La Juventus di Maurizio Sarri non è mai nata, non c’è mai stata, nemmeno quando la squadra non doveva scrollarsi di dosso le ruggini del coronavirus. E, forse, mai ci sarà. Ma adesso è troppo comodo prendersela solo con l’allenatore, uno sport facilmente praticabile. Persino la sorella di Ronaldo, Elma, si è sentita in diritto di picchiare duro nel tentativo di difendere il fratello, tornato dal lockdown dorato di Madeira in condizioni pessime. “Cosa altro può fare? Da solo il mio tesoro non fa miracoli. Non capisco come si possa giocare così comunque… Testa alta, di più non potevi fare”. Non è proprio così, perché CR7 è lontano parente del fuoriclasse decisivo ammirato e applaudito nei mesi scorsi. E di responsabilità, ovviamente, ne ha anche lui. Come tutti. Elma se ne faccia una ragione.Comunque è vero, i bianconeri giocano male: non da ieri o da ieri l’altro. E dire che Sarri è stato chiamato a dirigere le operazioni tattiche della Continassa perché Massimiliano Allegri era bravo, vinceva, aveva il ‘phisique du role’ però non divertiva. Il suo calcio era asciutto come un cracker, non spumeggiante come quello del tecnico ex Chelsea che, ora, solleva dubbi in una parte della dirigenza, quella che è sempre stata meno propensa a mettere in atto il ribaltone. “Noi siamo abituati a risolvere le partite con le giocate individuali di giocatori che vogliono la palla sui piedi, ma i tre davanti adesso non hanno brillantezza. Il nostro problema è quello”, l’analisi dell’allenatore che, così dicendo, sminuisce però l’importanza della sua presenza. Può esiste la filosofia del ‘palla avanti che poi ci pensano loro?’. Domanda e risposta sono pleonastiche.La squadra è imballata, le stelle per il momento sono spente e magari si riaccenderanno. Una speranza più che una certezza. La sensazione è che manchi il senso di appartenenza alla Juventus, quel dna che portavano nello spogliatoio i garantisti storici. Oggi ci sono troppi stranieri e troppo pochi italiani. L’immagine di Andrea Agnelli che signorilmente premia i giocatori del Napoli è stata una lezione di stile e, insieme, la fotografia di un disagio.

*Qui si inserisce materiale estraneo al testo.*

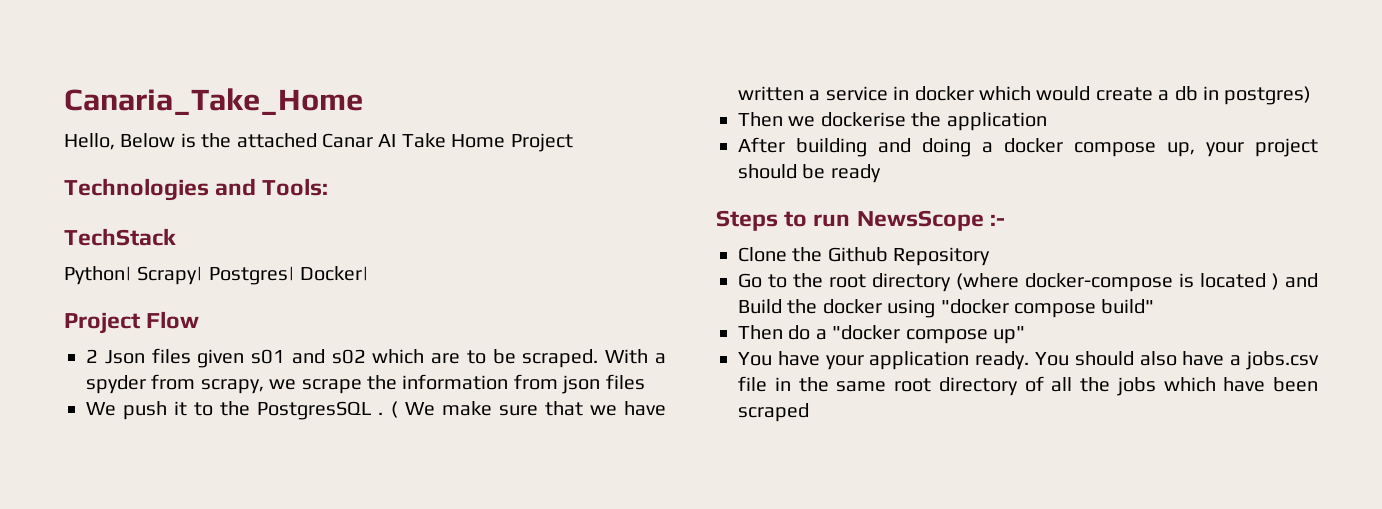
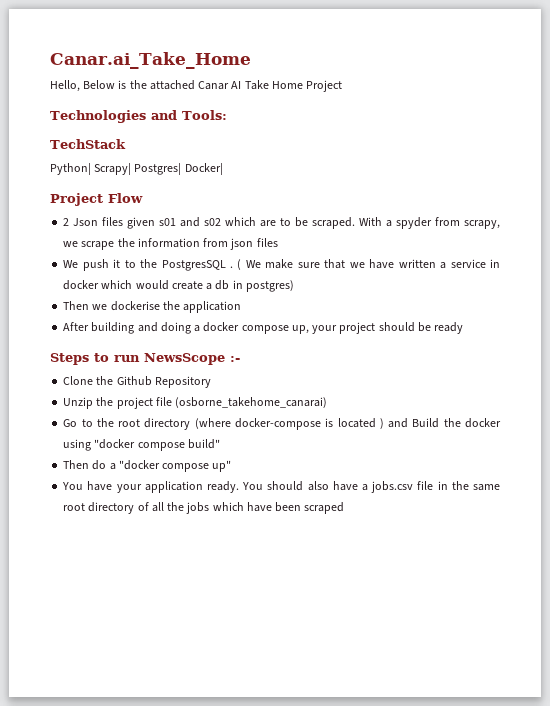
- Canaria_Take_Home
+ Canar.ai_Take_Home
+ Unzip the project file (osborne_takehome_canarai)

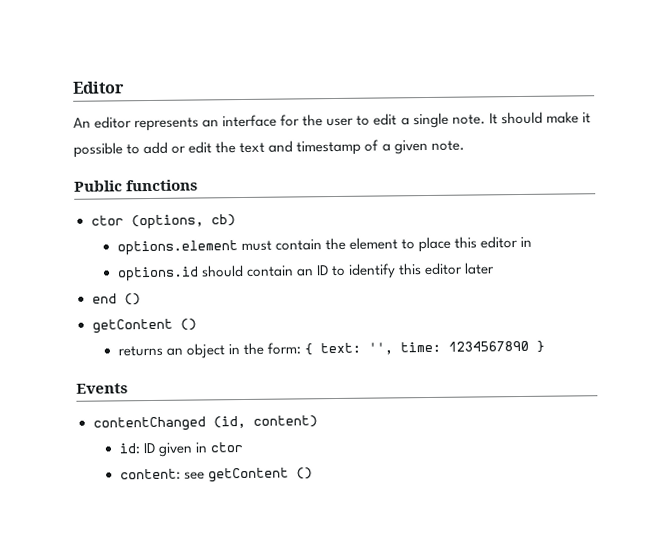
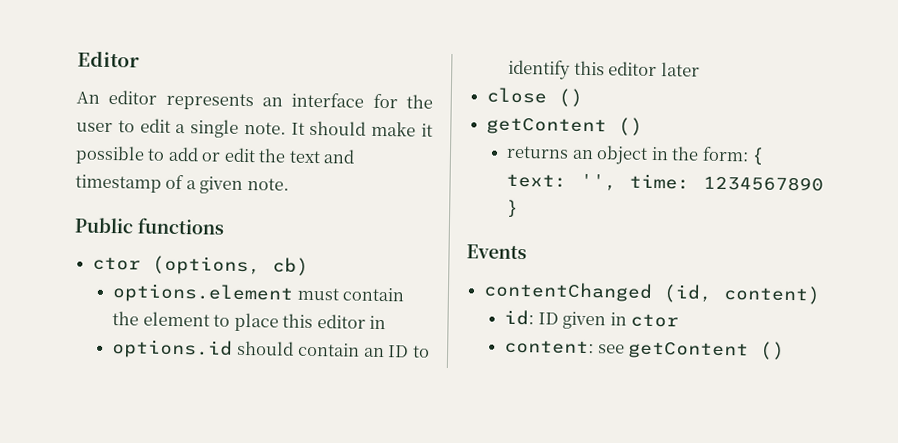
- end ()
+ close ()

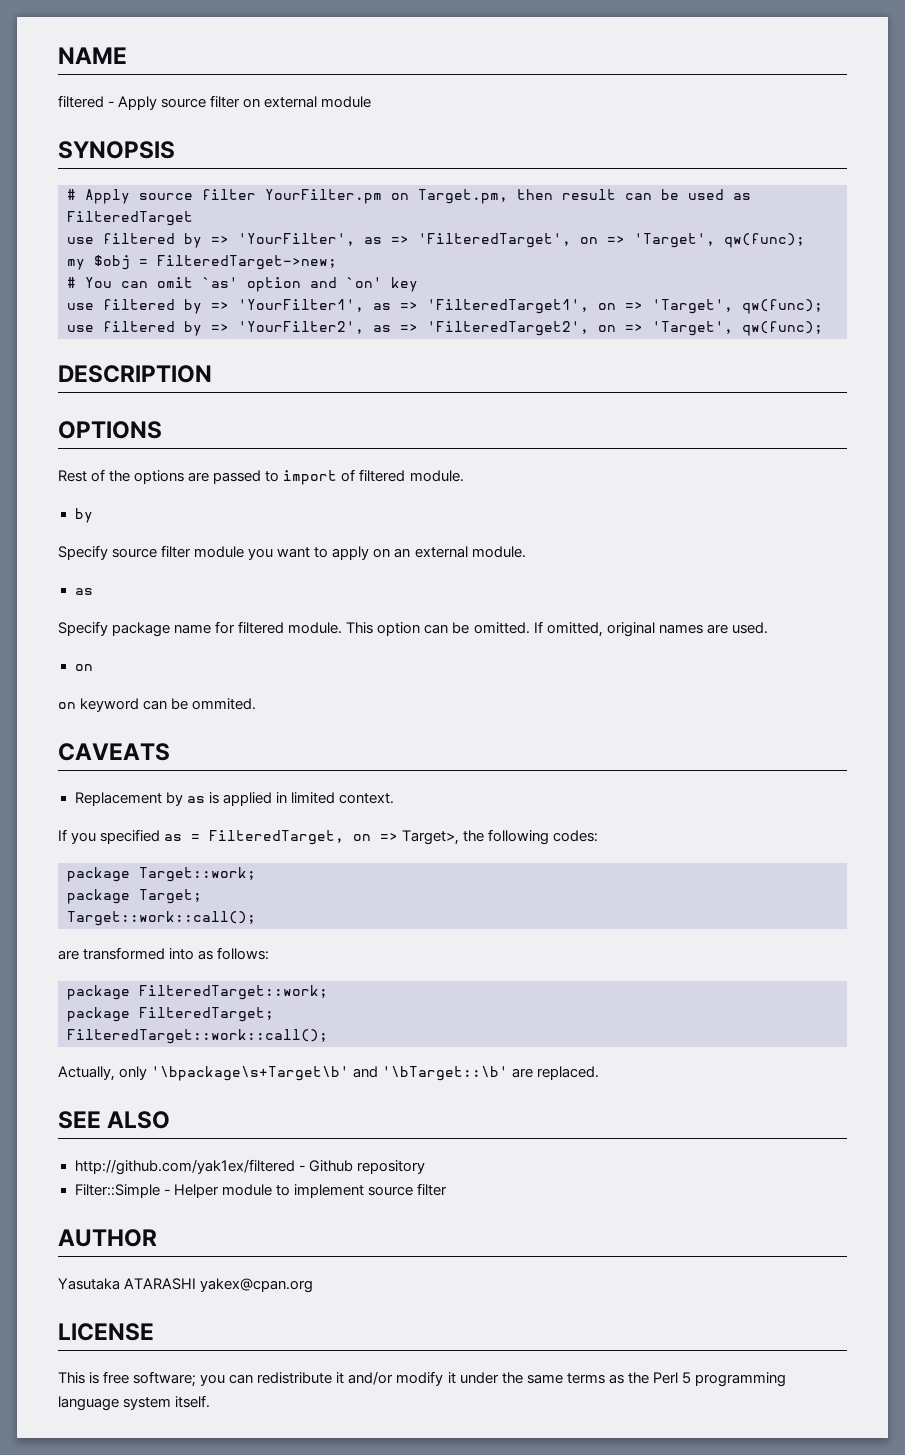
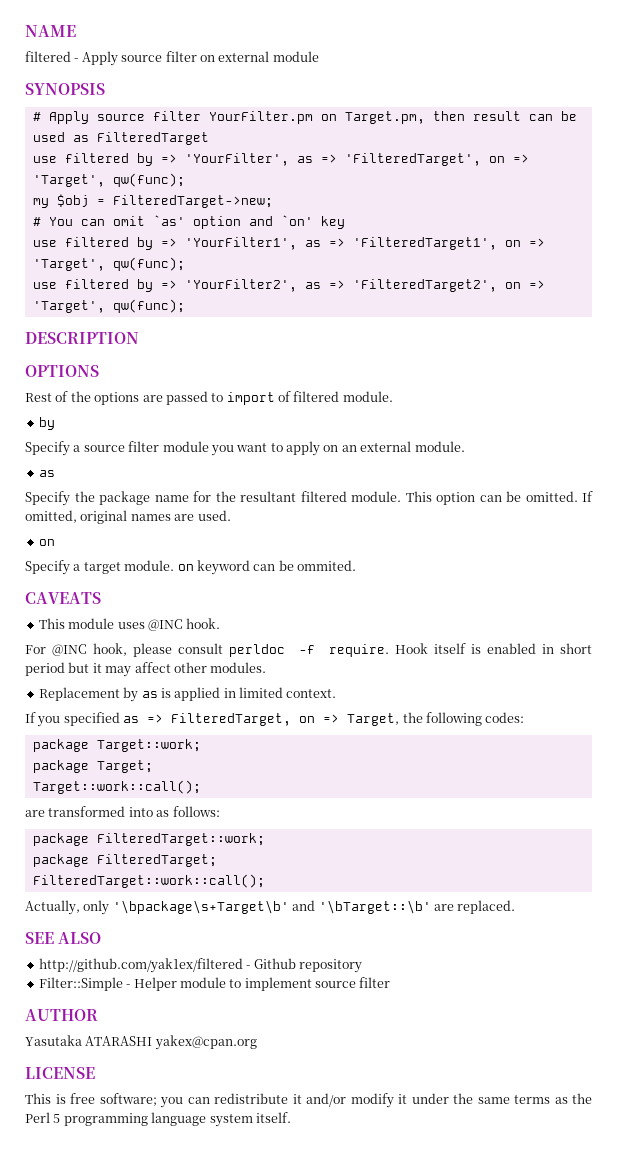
- Specify source filter module you want to apply on an external module.
+ Specify a source filter module you want to apply on an external module.
- Specify package name for filtered module.
+ Specify the package name for the resultant filtered module.
- on keyword can be ommited.
+ Specify a target module. on keyword can be ommited.
+ This module uses @INC hook.
+ For @INC hook, please consult perldoc -f require. Hook itself is enabled in short period but it may affect other modules.
- If you specified as = FilteredTarget, on => Target>, the following codes:
+ If you specified as => FilteredTarget, on => Target, the following codes:

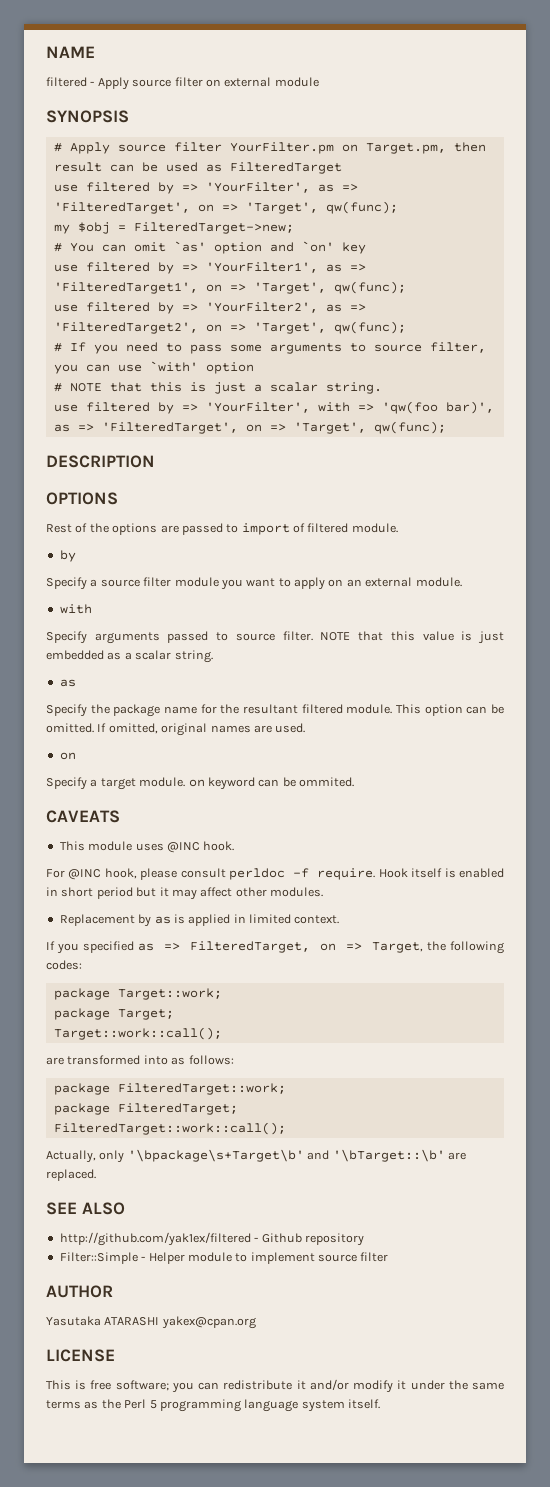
+ # If you need to pass some arguments to source filter, you can use `with' option
+ # NOTE that this is just a scalar string.
+ use filtered by => 'YourFilter', with => 'qw(foo bar)', as => 'FilteredTarget', on => 'Target', qw(func);
  Specify a source filter module you want to apply on an external module.
+ with
+ Specify arguments passed to source filter. NOTE that this value is just embedded as a scalar string.

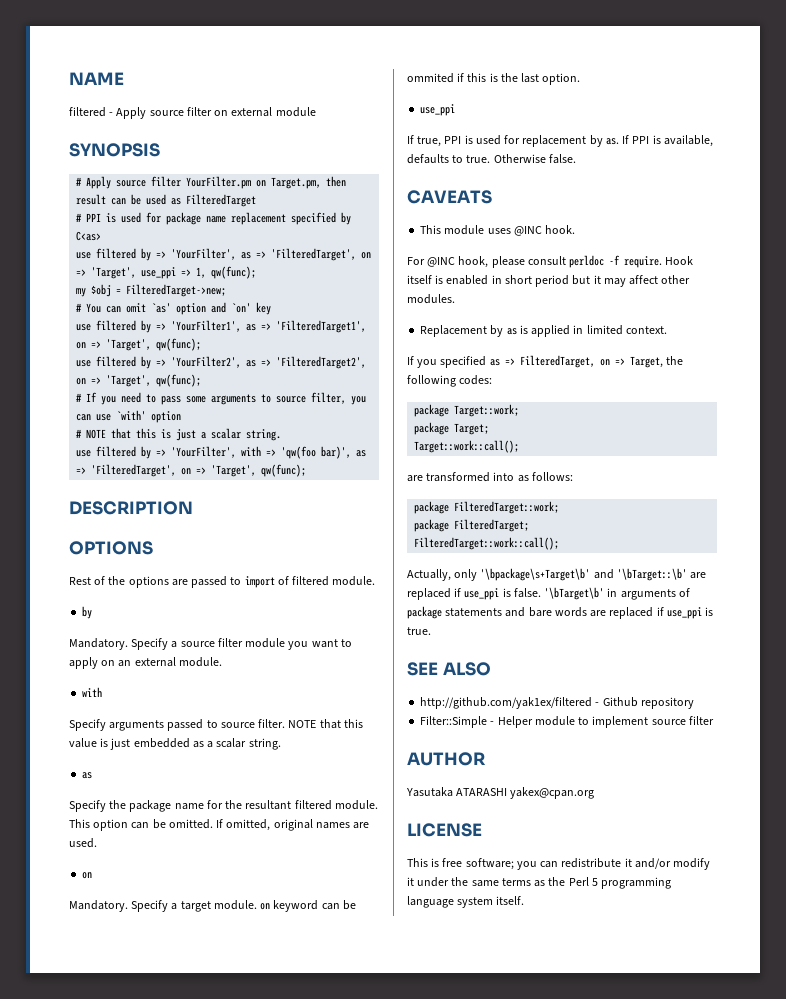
+ # PPI is used for package name replacement specified by C<as>
- use filtered by => 'YourFilter', as => 'FilteredTarget', on => 'Target', qw(func);
+ use filtered by => 'YourFilter', as => 'FilteredTarget', on => 'Target', use_ppi => 1, qw(func);
  Rest of the options are passed to import of filtered module.
  by
- Specify a source filter module you want to apply on an external module.
+ Mandatory. Specify a source filter module you want to apply on an external module.
  If omitted, original names are used.
  on
- Specify a target module. on keyword can be ommited.
+ Mandatory. Specify a target module. on keyword can be ommited if this is the last option.
+ use_ppi
+ If true, PPI is used for replacement by as. If PPI is available, defaults to true. Otherwise false.
- Actually, only '\bpackage\s+Target\b' and '\bTarget::\b' are replaced.
+ Actually, only '\bpackage\s+Target\b' and '\bTarget::\b' are replaced if use_ppi is false. '\bTarget\b' in arguments of package statements and bare words are replaced if use_ppi is true.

Eppure anche la dirigenza non è esente da responsabilità. Rabiot e Ramsey sono parametri zero con ingaggi altissimi che non hanno fatto la differenza e sono in rampa di lancio mercato, Danilo è un onesto podista, Demiral si è spaccato, De Ligt sta uscendo alla distanza ma è stato strapagato. Insomma, troppi flop. E poi le chiacchiere mercantili durante il coronavirus hanno avuto esiti devastanti su alcuni giocatori: Pjanic su tutti, poi Higuain. Magari la situazione andava gestita meglio. Come le partite sul campo. La Juventus che in 180 minuti non fa un gol e crea una manciata di occasioni fa strabuzzare gli occhi. A chi la guarda e, probabilmente, anche a Sarri.